Explaining Datasets in Words: Statistical Models with Natural Language Parameters
Ruiqi Zhong, Heng Wang, Dan Klein, Jacob Steinhardt
TL;DR
The paper introduces predicate-conditioned distributions $p(x|\vec{\phi},\mathbf{w}) \propto e^{\mathbf{w}^\top \llbracket \vec{\phi} \rrbracket(x)}$ where natural language predicates $\phi$ provide interpretable features via denotation $\llbracket \phi \rrbracket(x) \in {0,1}$. It then develops a model-agnostic learning pipeline with a continuous relaxation $\tilde{\phi}$ and a discretization step via prompting language models, iterating to refine the predicates and weights. Three exemplar models—clustering, time series, and multiclass classification—are instantiated and evaluated on multiple text datasets, showing that relaxation and refinement improve performance and can match specialized explainable clustering methods. The framework also demonstrates broad open-ended applications in text and vision, enabling explanations for subareas, temporal dynamics, and cross-model comparisons, albeit with acknowledged computational costs and dependency on LLMs.

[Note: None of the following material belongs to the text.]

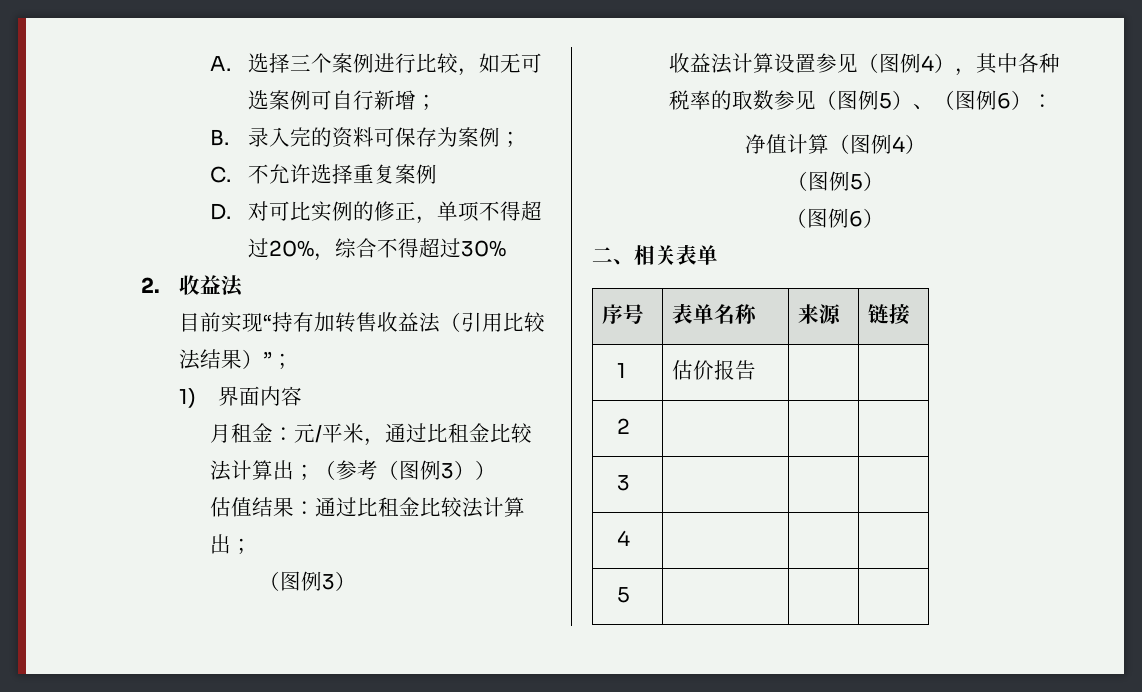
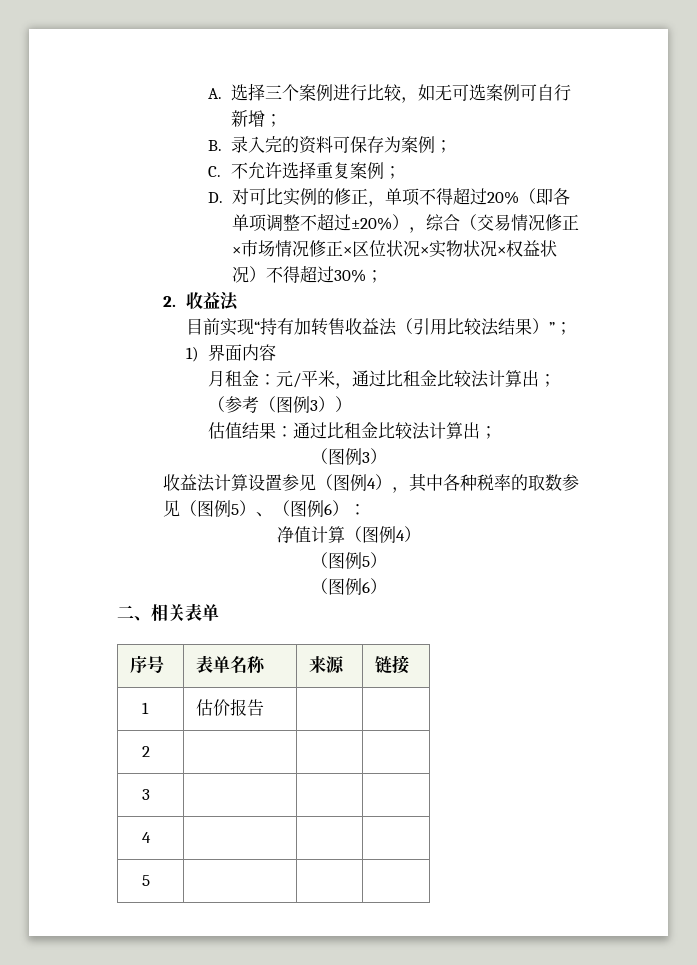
- C.不允许选择重复案例
+ C.不允许选择重复案例；
- D.对可比实例的修正，单项不得超过20%，综合不得超过30%
+ D.对可比实例的修正，单项不得超过20%（即各单项调整不超过±20%），综合（交易情况修正×市场情况修正×区位状况×实物状况×权益状况）不得超过30%；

Overall, this work provides a flexible, interpretable, language-grounded approach to analyzing complex datasets and extracting human-understandable patterns.
Abstract
To make sense of massive data, we often fit simplified models and then interpret the parameters; for example, we cluster the text embeddings and then interpret the mean parameters of each cluster. However, these parameters are often high-dimensional and hard to interpret. To make model parameters directly interpretable, we introduce a family of statistical models -- including clustering, time series, and classification models -- parameterized by natural language predicates. For example, a cluster of text about COVID could be parameterized by the predicate "discusses COVID". To learn these statistical models effectively, we develop a model-agnostic algorithm that optimizes continuous relaxations of predicate parameters with gradient descent and discretizes them by prompting language models (LMs). Finally, we apply our framework to a wide range of problems: taxonomizing user chat dialogues, characterizing how they evolve across time, finding categories where one language model is better than the other, clustering math problems based on subareas, and explaining visual features in memorable images. Our framework is highly versatile, applicable to both textual and visual domains, can be easily steered to focus on specific properties (e.g. subareas), and explains sophisticated concepts that classical methods (e.g. n-gram analysis) struggle to produce.